Surgical stress and the small intestine
- Heidi Robertshaw
© Current Science Ltd 1999
Published: 6 July 1999
KeywordsIntestinal function oxygen free radicals surgical stress small intestine
This study, although involving only a small number of animals, followed a logical approach to the question. The authors have been able to further elucidate the mechanisms behind the problem of intestinal failure. Their conclusions that the oxygen free radicals are involved fit well with current understanding of the chemical mediators behind multi-organ failure.
Intestinal function can be altered by many surgical procedures. The cellular mechanism of these alterations has not been fully elucidated. As the gut is implicated in multiple organ failure (MOF), the mechanisms responsible for breakdown in intestinal barrier function are important. Previous studies have shown that bacterial translocation from the gut is induced by hemorrhagic shock. Other studies have shown that various surgical stresses, such as cholestatic jaundice and intestinal resection will alter intestinal permeability, but the biochemical basis of this is not well characterised.
To determine the structural and functional changes in rat enterocytes of the small intestine during surgical stress. The stress used was intestinal handling which would happen during the course of most major abdominal operations.
Five rats were anesthetised with ketamine and a laparotomy performed through a standard 4 cm vertical incision. The intestine was gently handled along its entire length while being raised from the abdominal cavity and then replaced. The whole process took 1-2 min, the abdominal wall sutured and the animals allowed to recover from anesthesia. The animals were killed 30, 60, 120 min or 24 h after the surgical procedure. The control animals were anesthetised in the same manner and then killed without opening the abdominal cavity.
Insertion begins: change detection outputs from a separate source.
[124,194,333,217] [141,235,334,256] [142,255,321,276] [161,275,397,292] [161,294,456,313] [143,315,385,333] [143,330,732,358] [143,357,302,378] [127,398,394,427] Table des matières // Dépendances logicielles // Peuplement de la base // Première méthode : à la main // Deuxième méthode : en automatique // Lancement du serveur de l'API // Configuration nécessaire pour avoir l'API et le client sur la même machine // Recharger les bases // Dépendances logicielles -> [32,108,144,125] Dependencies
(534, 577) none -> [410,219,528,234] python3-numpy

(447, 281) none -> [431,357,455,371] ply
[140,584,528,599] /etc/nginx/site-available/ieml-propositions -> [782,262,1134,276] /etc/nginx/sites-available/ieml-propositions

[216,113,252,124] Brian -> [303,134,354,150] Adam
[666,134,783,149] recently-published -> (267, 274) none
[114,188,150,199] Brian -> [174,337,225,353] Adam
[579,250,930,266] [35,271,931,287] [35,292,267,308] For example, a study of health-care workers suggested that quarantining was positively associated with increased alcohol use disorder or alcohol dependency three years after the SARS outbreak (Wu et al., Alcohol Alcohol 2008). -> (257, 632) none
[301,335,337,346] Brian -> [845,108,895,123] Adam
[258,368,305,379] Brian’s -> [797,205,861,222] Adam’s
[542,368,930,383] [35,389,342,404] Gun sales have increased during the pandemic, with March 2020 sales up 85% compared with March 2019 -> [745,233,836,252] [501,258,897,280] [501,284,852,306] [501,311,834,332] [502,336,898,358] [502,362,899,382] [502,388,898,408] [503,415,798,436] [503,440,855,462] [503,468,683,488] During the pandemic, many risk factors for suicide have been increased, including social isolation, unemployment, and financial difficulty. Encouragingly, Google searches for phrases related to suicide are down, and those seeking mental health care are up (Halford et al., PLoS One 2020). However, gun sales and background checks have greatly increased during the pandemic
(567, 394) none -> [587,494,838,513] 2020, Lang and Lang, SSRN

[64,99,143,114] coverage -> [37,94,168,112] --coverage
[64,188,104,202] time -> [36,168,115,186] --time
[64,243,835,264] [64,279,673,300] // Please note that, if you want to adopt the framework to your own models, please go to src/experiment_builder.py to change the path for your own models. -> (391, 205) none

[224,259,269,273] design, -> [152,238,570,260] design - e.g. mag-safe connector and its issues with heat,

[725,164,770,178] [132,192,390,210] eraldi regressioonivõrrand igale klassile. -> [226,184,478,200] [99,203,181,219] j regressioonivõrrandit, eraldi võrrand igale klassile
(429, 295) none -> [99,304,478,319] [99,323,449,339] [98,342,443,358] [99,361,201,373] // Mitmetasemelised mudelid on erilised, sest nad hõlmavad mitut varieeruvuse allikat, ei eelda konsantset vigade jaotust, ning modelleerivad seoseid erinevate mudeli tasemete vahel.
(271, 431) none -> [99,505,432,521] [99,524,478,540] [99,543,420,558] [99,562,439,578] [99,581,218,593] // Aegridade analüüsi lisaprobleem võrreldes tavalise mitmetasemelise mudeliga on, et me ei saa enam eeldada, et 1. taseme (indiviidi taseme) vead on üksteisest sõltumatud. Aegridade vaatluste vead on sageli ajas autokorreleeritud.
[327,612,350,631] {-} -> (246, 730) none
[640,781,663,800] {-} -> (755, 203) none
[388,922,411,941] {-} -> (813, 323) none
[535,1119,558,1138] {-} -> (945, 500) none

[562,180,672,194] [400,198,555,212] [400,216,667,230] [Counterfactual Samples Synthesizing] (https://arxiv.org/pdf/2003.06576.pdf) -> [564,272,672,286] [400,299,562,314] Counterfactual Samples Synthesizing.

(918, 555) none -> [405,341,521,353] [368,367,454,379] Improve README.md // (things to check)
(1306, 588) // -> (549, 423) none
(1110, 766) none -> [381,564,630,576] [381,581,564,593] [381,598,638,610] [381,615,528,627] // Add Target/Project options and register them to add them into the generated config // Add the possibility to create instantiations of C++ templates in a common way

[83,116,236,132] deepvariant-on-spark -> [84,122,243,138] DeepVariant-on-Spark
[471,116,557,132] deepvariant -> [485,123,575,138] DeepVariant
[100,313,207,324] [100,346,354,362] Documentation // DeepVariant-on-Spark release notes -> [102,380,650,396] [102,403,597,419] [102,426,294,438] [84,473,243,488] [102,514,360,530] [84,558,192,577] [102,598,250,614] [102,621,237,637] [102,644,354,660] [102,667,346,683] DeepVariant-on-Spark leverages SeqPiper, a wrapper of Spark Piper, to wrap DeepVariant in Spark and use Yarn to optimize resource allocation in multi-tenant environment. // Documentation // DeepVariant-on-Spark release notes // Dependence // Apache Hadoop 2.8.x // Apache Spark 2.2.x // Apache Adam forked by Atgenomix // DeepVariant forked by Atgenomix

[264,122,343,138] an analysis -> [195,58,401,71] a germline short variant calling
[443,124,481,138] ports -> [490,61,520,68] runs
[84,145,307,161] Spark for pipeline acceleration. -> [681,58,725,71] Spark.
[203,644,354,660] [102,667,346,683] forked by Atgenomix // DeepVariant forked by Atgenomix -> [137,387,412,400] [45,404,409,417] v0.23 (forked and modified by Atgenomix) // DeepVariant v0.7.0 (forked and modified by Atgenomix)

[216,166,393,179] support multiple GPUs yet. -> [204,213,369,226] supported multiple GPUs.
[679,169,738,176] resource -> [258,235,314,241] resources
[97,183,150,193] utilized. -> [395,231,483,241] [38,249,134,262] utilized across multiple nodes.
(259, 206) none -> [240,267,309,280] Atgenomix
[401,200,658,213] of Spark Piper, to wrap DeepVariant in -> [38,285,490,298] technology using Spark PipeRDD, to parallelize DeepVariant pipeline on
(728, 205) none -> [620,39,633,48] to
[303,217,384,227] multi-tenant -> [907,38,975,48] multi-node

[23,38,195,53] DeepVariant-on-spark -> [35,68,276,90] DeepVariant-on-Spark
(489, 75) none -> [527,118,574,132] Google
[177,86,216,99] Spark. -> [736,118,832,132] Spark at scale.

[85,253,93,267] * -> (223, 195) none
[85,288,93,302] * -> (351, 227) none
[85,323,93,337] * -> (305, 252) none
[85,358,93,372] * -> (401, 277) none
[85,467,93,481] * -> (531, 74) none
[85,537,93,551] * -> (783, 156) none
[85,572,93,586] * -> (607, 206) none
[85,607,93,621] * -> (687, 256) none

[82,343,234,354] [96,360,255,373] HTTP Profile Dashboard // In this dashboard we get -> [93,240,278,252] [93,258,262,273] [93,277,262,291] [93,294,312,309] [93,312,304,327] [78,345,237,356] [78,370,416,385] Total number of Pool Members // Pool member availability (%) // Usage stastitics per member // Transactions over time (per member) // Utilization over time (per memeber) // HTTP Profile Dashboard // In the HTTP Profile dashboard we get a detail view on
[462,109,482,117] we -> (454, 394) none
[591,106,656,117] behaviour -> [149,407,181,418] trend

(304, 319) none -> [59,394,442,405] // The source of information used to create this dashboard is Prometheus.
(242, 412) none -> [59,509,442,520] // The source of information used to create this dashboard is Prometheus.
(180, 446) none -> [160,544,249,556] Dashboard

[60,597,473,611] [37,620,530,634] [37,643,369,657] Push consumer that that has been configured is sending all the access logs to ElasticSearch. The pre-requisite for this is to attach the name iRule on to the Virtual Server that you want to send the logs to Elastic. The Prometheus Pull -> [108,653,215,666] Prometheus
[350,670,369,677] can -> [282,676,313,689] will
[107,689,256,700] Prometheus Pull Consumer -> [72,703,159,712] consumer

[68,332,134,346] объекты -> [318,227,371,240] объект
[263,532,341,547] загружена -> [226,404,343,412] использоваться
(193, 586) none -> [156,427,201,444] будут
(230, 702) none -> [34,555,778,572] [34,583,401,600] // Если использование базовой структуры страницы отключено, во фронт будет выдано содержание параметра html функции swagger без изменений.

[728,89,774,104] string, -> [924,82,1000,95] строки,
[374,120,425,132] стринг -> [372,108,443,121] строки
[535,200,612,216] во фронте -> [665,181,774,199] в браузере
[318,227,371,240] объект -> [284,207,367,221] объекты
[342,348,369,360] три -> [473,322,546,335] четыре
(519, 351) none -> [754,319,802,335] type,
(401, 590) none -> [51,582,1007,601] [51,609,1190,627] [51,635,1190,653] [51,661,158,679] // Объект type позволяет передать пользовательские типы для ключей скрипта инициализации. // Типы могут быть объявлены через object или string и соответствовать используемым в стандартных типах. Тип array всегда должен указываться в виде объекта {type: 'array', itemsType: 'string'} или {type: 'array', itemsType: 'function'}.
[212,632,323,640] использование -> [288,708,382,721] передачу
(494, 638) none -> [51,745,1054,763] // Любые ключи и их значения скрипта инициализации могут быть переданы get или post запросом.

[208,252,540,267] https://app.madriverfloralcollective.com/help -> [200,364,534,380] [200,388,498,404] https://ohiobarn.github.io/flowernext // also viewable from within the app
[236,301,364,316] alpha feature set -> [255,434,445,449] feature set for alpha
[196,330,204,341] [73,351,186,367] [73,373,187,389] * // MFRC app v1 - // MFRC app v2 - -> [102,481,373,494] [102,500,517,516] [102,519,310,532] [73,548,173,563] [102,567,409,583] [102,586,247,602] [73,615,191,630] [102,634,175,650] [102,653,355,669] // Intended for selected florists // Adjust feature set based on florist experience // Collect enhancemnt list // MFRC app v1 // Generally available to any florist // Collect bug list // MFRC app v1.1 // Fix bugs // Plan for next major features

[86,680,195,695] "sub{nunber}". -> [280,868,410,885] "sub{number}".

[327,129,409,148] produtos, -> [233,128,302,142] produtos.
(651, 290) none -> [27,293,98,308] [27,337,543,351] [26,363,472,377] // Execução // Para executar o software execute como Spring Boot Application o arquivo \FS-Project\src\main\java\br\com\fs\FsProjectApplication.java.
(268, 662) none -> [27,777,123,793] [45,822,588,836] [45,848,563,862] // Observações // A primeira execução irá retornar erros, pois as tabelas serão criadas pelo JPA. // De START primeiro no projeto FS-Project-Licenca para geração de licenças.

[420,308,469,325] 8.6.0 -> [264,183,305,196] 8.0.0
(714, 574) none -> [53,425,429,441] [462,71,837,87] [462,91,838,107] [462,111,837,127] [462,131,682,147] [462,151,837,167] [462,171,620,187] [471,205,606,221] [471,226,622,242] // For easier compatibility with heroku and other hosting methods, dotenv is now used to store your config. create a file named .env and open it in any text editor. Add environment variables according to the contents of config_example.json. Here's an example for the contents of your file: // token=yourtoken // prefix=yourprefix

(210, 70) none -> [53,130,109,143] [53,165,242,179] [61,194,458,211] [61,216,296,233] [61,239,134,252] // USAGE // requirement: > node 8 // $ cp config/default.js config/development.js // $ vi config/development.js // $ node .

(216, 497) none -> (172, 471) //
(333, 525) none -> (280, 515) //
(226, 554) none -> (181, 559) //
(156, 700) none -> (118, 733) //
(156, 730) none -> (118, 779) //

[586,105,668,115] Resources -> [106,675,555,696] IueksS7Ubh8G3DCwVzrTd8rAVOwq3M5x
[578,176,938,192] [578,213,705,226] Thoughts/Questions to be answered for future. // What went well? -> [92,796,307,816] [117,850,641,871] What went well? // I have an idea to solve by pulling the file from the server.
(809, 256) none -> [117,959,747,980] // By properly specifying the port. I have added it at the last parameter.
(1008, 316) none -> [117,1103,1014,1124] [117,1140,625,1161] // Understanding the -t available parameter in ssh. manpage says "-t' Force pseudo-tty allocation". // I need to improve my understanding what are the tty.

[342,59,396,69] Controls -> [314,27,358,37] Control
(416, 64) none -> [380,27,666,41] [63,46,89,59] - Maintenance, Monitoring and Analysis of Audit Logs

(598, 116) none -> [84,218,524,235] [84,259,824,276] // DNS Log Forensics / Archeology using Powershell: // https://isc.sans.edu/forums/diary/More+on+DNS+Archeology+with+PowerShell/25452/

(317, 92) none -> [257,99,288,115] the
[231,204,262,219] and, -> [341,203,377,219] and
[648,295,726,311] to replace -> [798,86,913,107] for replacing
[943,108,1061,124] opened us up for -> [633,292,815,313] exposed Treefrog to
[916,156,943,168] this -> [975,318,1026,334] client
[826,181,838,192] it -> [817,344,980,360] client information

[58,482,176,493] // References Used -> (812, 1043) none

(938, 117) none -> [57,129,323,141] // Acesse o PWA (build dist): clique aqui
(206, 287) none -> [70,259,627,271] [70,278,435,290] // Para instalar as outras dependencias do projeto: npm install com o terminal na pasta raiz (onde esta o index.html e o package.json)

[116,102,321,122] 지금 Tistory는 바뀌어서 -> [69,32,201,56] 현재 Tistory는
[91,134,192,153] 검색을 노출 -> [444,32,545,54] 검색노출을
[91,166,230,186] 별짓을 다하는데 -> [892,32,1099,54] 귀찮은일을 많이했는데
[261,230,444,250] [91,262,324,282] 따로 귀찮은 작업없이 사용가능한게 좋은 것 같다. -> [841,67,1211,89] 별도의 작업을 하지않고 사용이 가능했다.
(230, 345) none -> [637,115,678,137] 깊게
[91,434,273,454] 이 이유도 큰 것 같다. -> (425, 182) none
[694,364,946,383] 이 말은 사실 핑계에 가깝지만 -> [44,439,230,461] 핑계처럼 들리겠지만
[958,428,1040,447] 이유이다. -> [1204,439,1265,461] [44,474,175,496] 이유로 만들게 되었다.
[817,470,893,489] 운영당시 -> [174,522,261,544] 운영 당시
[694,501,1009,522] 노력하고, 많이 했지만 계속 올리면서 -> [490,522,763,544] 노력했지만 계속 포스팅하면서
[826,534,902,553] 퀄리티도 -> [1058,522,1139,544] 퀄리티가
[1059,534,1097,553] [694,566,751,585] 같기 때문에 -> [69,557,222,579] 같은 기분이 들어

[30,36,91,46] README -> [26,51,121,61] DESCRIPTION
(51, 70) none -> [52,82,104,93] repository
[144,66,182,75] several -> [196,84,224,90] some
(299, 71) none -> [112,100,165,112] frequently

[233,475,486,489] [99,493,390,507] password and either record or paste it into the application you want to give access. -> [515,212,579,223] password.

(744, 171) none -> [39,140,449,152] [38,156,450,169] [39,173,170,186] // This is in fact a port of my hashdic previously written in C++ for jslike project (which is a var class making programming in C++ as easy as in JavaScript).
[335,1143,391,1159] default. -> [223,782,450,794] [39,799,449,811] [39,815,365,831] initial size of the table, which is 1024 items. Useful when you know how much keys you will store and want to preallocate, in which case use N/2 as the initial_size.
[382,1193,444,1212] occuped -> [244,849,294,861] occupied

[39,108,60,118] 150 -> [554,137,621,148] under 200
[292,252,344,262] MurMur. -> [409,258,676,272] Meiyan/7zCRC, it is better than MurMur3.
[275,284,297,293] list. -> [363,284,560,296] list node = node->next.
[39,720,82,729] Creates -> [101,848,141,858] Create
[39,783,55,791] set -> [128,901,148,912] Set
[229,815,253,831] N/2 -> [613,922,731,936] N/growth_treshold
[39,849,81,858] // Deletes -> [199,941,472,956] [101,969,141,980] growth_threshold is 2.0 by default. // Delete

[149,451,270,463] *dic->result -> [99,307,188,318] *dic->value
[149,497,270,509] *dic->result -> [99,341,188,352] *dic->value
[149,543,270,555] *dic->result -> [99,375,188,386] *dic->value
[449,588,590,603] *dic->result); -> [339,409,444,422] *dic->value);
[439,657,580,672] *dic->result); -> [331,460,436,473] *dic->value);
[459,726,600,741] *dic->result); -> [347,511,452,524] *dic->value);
The small intestine was removed and enterocytes isolated by the metal chelation method. The isolated enterocytes were suspended in phosphate-buffered saline solution and homogenised. The homogenate was then assayed for:
(1) xanthine oxidase and xanthine dehydrogenase activity;
(2) catalase and other thiol-dependent enzyme activity;
(3) glutathione concentration.
Conductance was measured in the whole small intestine following animal death and the mucosal tissue was examined with electron microscopy.
The activity of xanthine oxidase and xanthine dehydrogenase were elevated in animals killed 60 min after laparotomy. The activity of these enzymes was returned to normal by 24 h. This supports the involvement of increased concentrations of oxygen free radicals in the surgical stress response. Of the thiol-dependent enzymes, there was a reduction in the activity of catalase and glutathione-S-transferase at 60 min that recovered by 24 h. The reduction in the activity of these enzymes indicated a decrease in the antioxidant capabilities of enterocytes, in the face of increased production of oxygen free radicals. Mucosal permeability was used as a measure of conductance. The small intestine at 30 min had a significant increase in conductance that reached a peak at 2 h. After 24 h the conductance level reached that of controls. Histological examination showed mild widening of the basal intracellular spaces of the epithelium lining the villi at all sampling times after surgical stress. There was no apparent change in the crypt epithelium or lamina propria.
Surgery produces altered intestinal function and the main mechanism was thought to be the surgical stress response. This has been suggested to alter microvascular perfusion and so alter intestinal function. Septic shock and surgical stress also modulate intestinal function by release of cytokines and glucocorticoids. Oxidative stress has been suggested to be involved and the free radicals released are responsible for the cellular damage seen. In this study there was an increase in the activation of xanthine oxidase and dehydrogenase which the authors felt was due to an increased production in oxygen free radical formation. In addition there was a reduction in the antioxidant potential of the enterocytes, as shown by the decrease in catalase activity. In conclusion, this study shows that the small intestine of the rat is susceptible to injury. Even mild handling of the gut is capable of inducing oxidative stress in the enterocyte and this produces increased permeability, probably by a widening of intracellular spaces. The maximum damage is seen at 1 h and recovers by 24 h. This short time course, however, may be due to the short duration of gut handling.